Ja Rule: Pain Is Love

Ja Rule: Pain Is Love

As the enduring popularity of gangsta rap attests, the world, or at least a sizable portion of the music-consuming public, loves a thug. But as 2Pac discovered, winning over the mainstream often takes a thug with a heart of gold, a prominently displayed vulnerable streak, and a willingness to indulge in the occasional R&B hook.

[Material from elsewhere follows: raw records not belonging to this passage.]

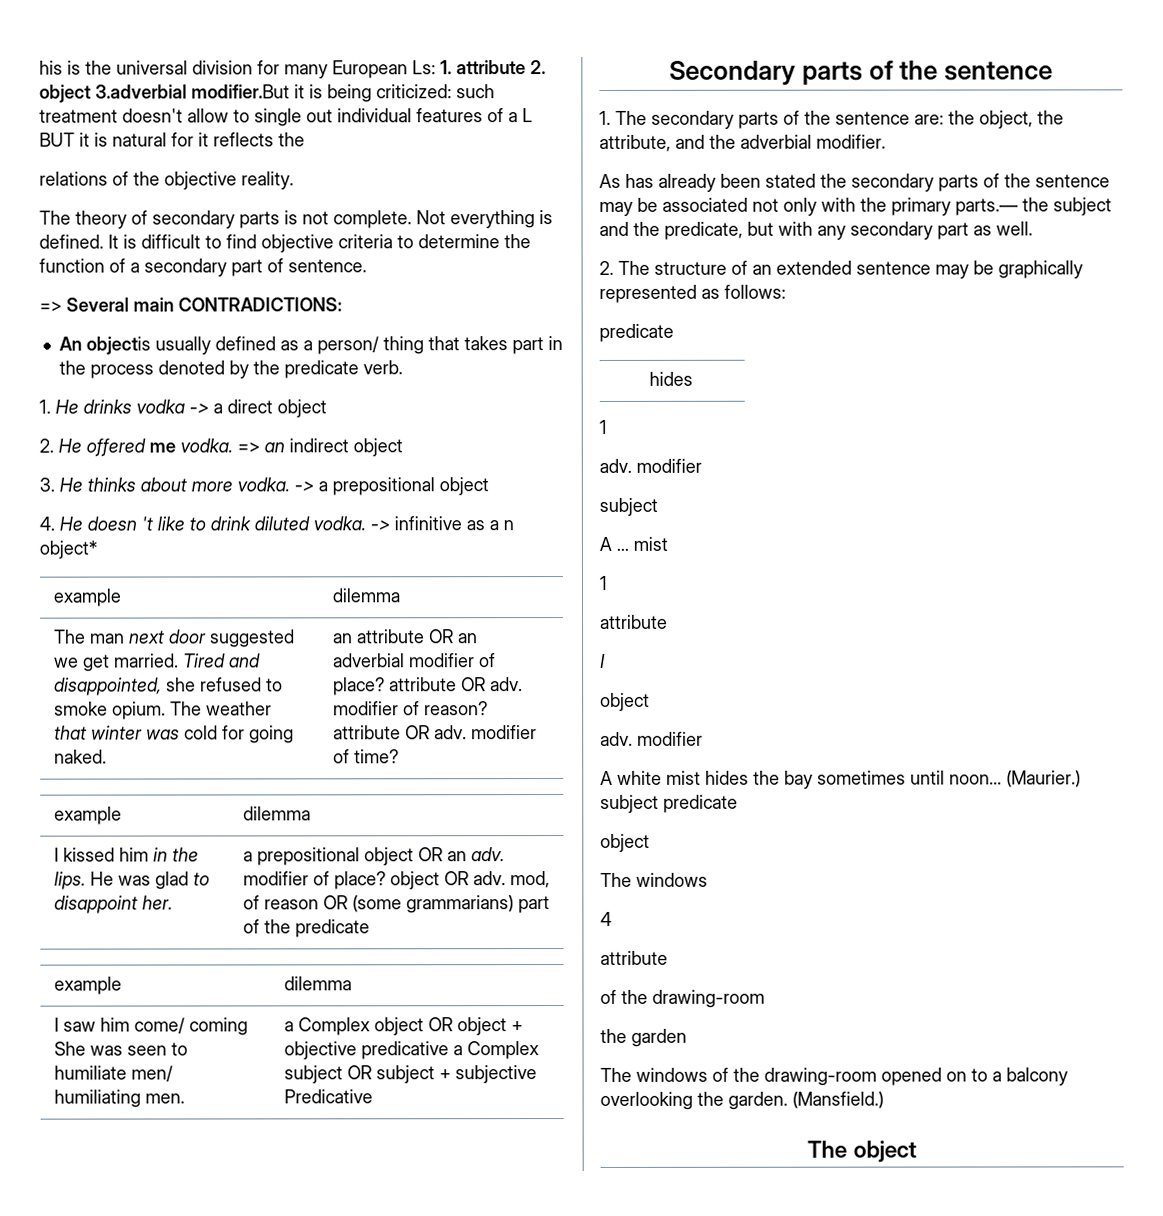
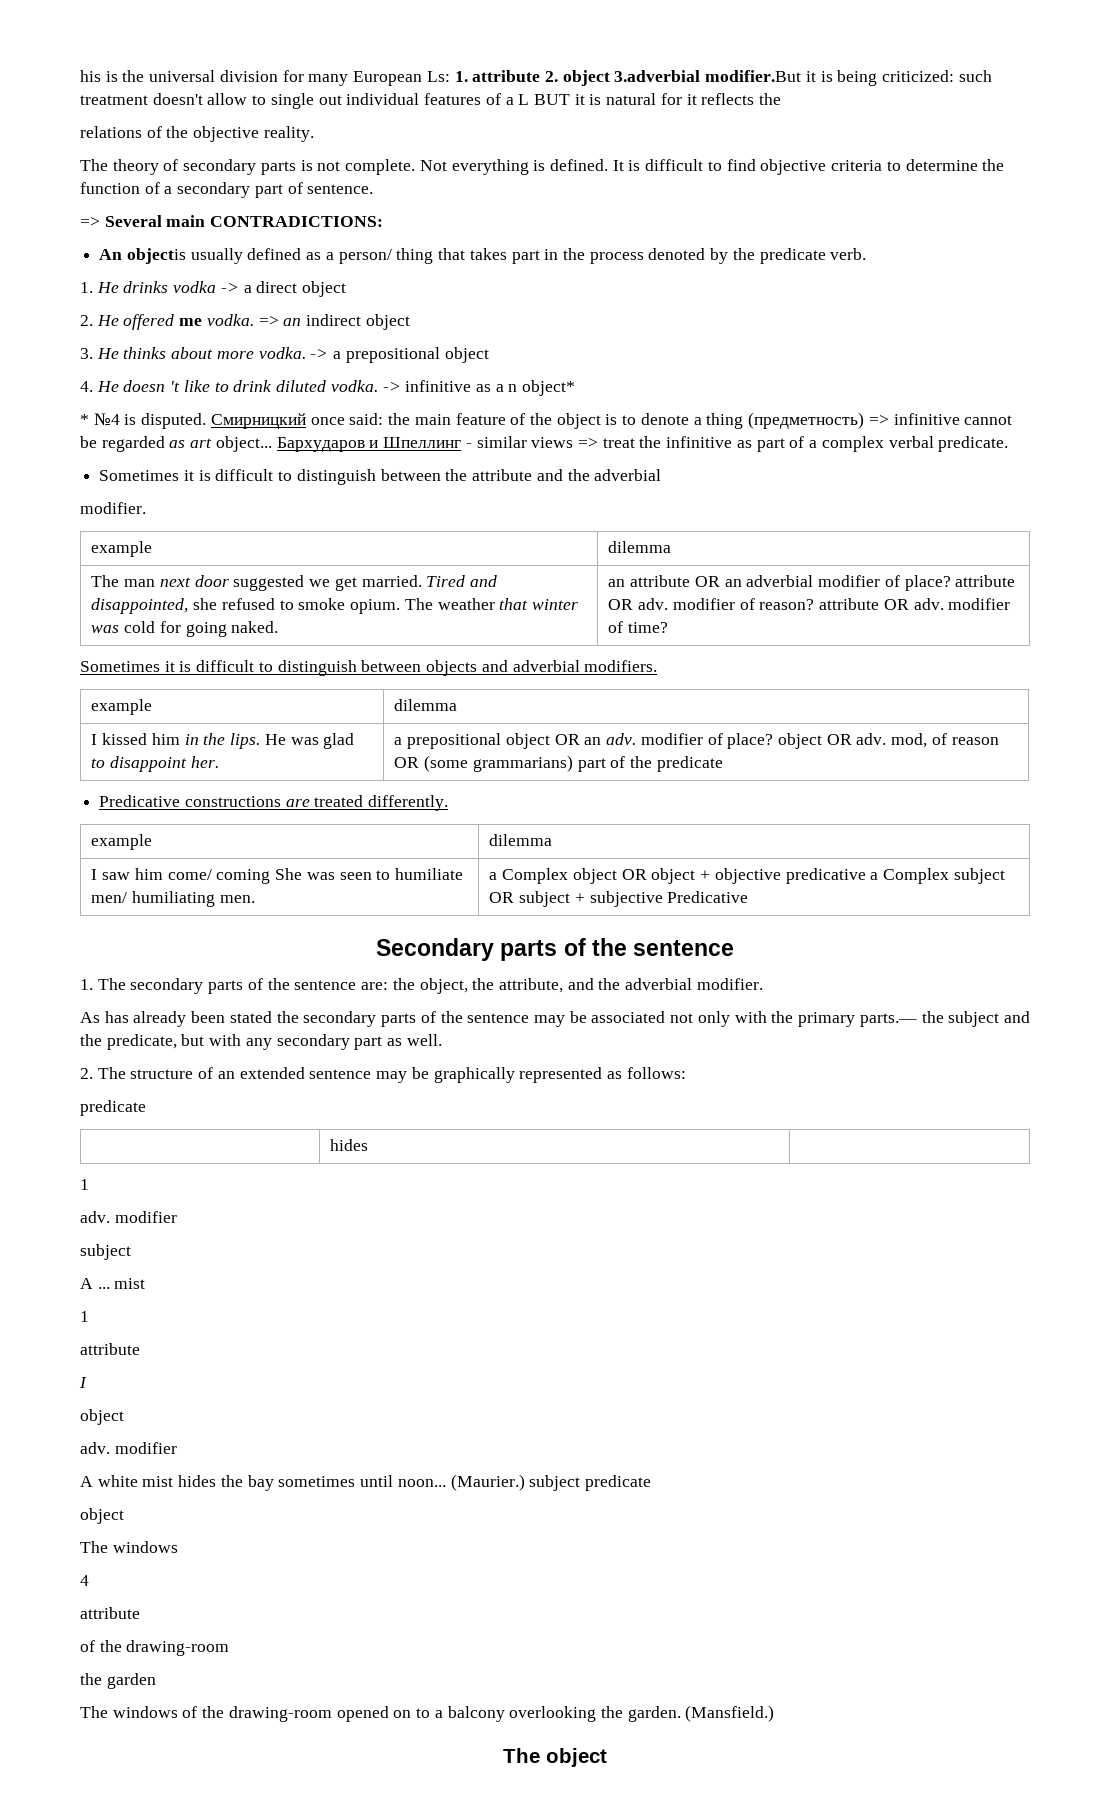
+ * №4 is disputed. Смирницкий once said: the main feature of the object is to denote a thing (предметность) => infinitive cannot be regarded as art object... Бархударов и Шпеллинг - similar views => treat the infinitive as part of a complex verbal predicate.
+ Sometimes it is difficult to distinguish between the attribute and the adverbial
+ modifier.
+ Sometimes it is difficult to distinguish between objects and adverbial modifiers.
+ Predicative constructions are treated differently.

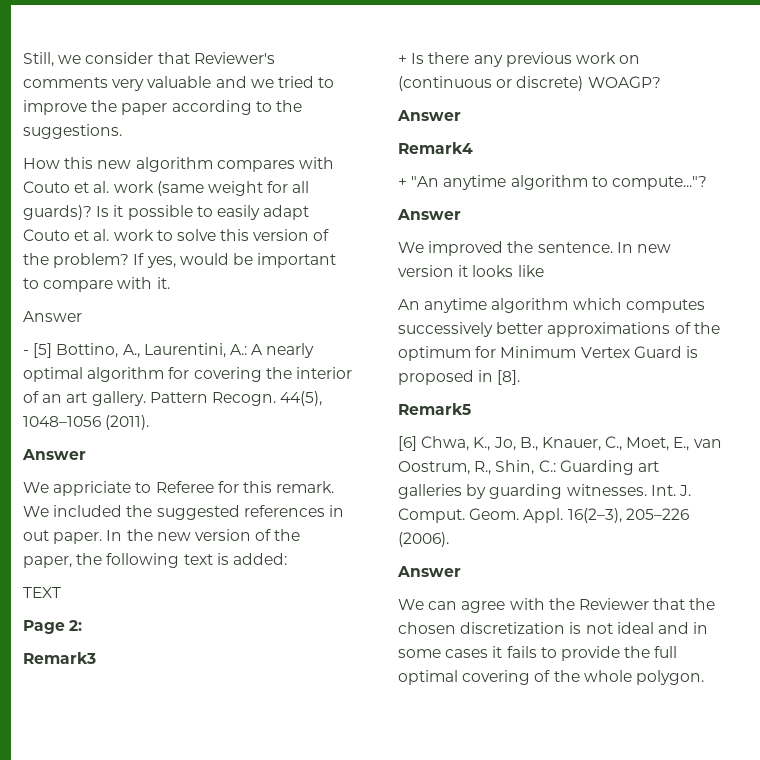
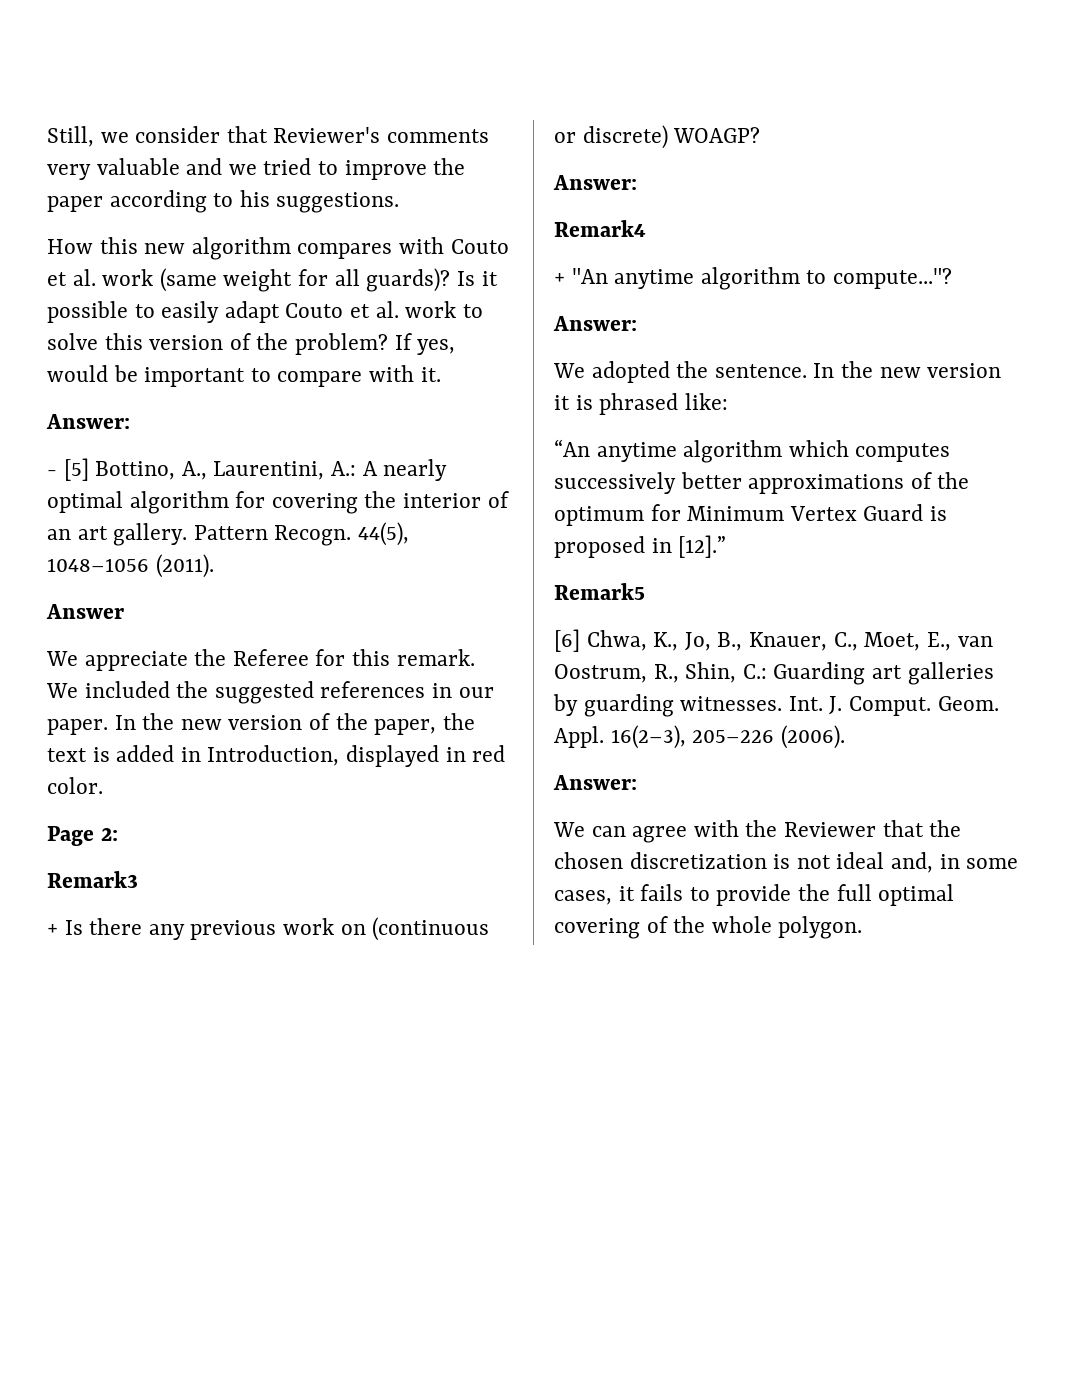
- Still, we consider that Reviewer's comments very valuable and we tried to improve the paper according to the suggestions.
+ Still, we consider that Reviewer's comments very valuable and we tried to improve the paper according to his suggestions.
  If yes, would be important to compare with it.
- Answer
+ Answer:
- We appriciate to Referee for this remark.
+ We appreciate the Referee for this remark.
- We included the suggested references in out paper.
+ We included the suggested references in our paper.
- In the new version of the paper, the following text is added:
- TEXT
+ In the new version of the paper, the text is added in Introduction, displayed in red color.
  + Is there any previous work on (continuous or discrete) WOAGP?
- Answer
+ Answer:
  + "An anytime algorithm to compute..."?
- Answer
- We improved the sentence.
+ Answer:
+ We adopted the sentence.
- In new version it looks like
- An anytime algorithm which computes successively better approximations of the optimum for Minimum Vertex Guard is proposed in [8].
+ In the new version it is phrased like:
+ “An anytime algorithm which computes successively better approximations of the optimum for Minimum Vertex Guard is proposed in [12].”
  16(2–3), 205–226 (2006).
- Answer
+ Answer:
- We can agree with the Reviewer that the chosen discretization is not ideal and in some cases it fails to provide the full optimal covering of the whole polygon.
+ We can agree with the Reviewer that the chosen discretization is not ideal and, in some cases, it fails to provide the full optimal covering of the whole polygon.

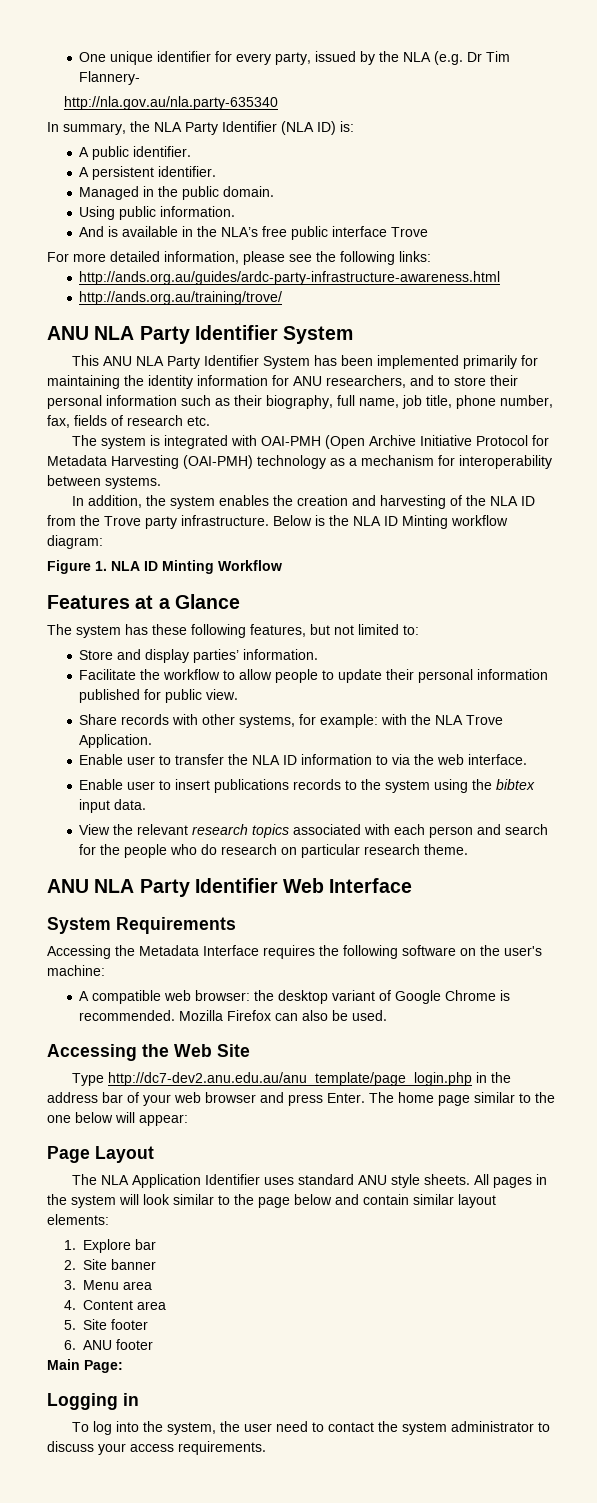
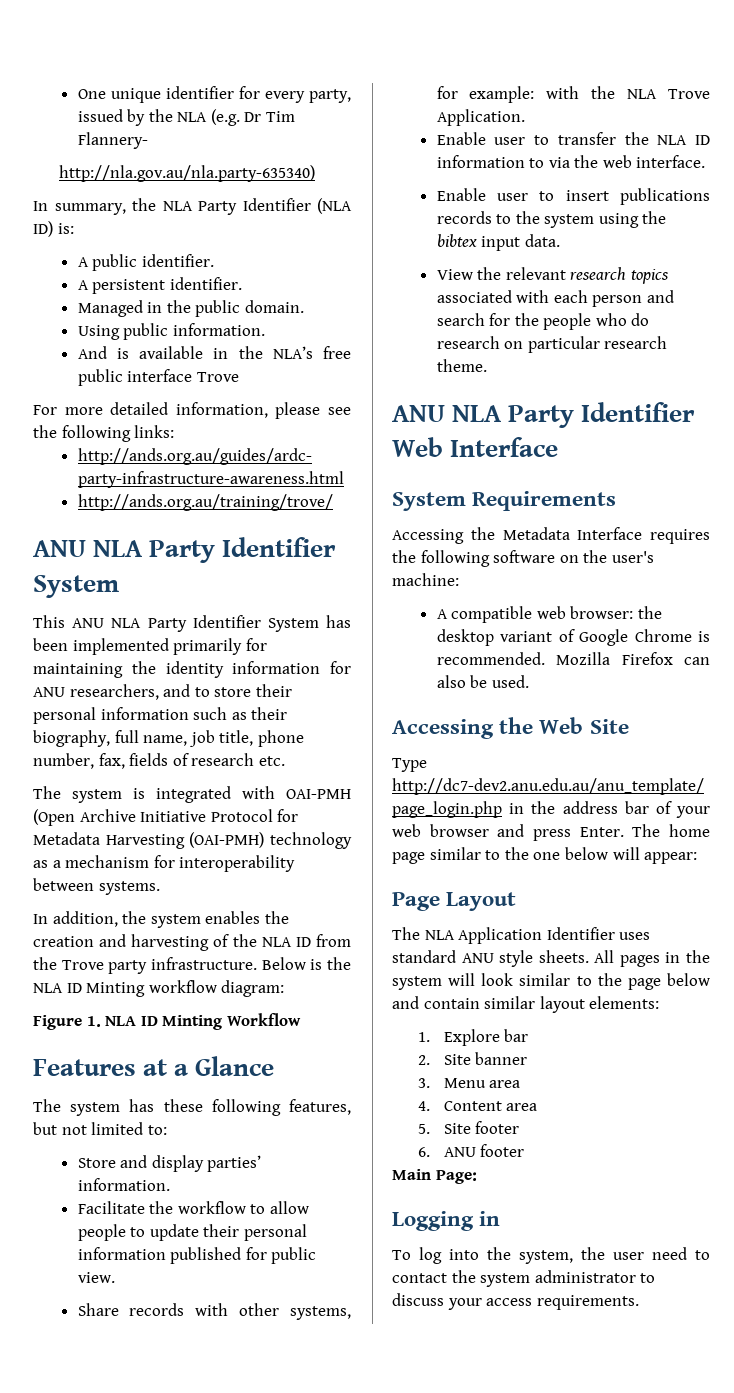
- http://nla.gov.au/nla.party-635340
+ http://nla.gov.au/nla.party-635340)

An avowed follower of the Church Of 2Pac (as well as DMX), Ja Rule made his name with chest-beating turns on Jay-Z's "Can I Get A…" and the pop-gangsta anthem "Holla Holla." But the oft-shirtless hit-maker didn't ascend to superstar status until he got in touch with his sensitive side on such blatantly commercial pop-rap tearjerkers as "Put It On Me" and "I Cry." Never one to mess with a winning formula, Ja Rule once again courts both the TRL crowd and the Murder Dog demographic with Pain Is Love, his third solo album, which has already scored a massive crossover hit with its remix of Jennifer Lopez's "I'm Real." A strangely infectious bit of ear candy, "I'm Real" (along with the rest of his oeuvre) suggests that for all his agitated bloodlust—his crew is called the Murderers, after all—Ja Rule's only real gift is for crafting undeniable pop hooks. That talent is underrated, but it still does little to cover up the rapper's derivative lyrics and crassly recycled 2Pacisms. Though 2Pac's specter hovers over every element of the disc, from its title to the heavy-handed "Brenda's Got A Baby"-styled narrative "Lost Little Girl," he doesn't pop up himself until Pain Is Love's second to last track, "So Much Pain." It's a fairly routine performance from 2Pac, a defiant cocktail of thugged-out fatalism, weed-induced paranoia, and predictable macho bluster. But even at less than his best, 2Pac still conveys a sense of urgency and purpose that illustrates incontestably the huge chasm separating the real deal from a canny imitation.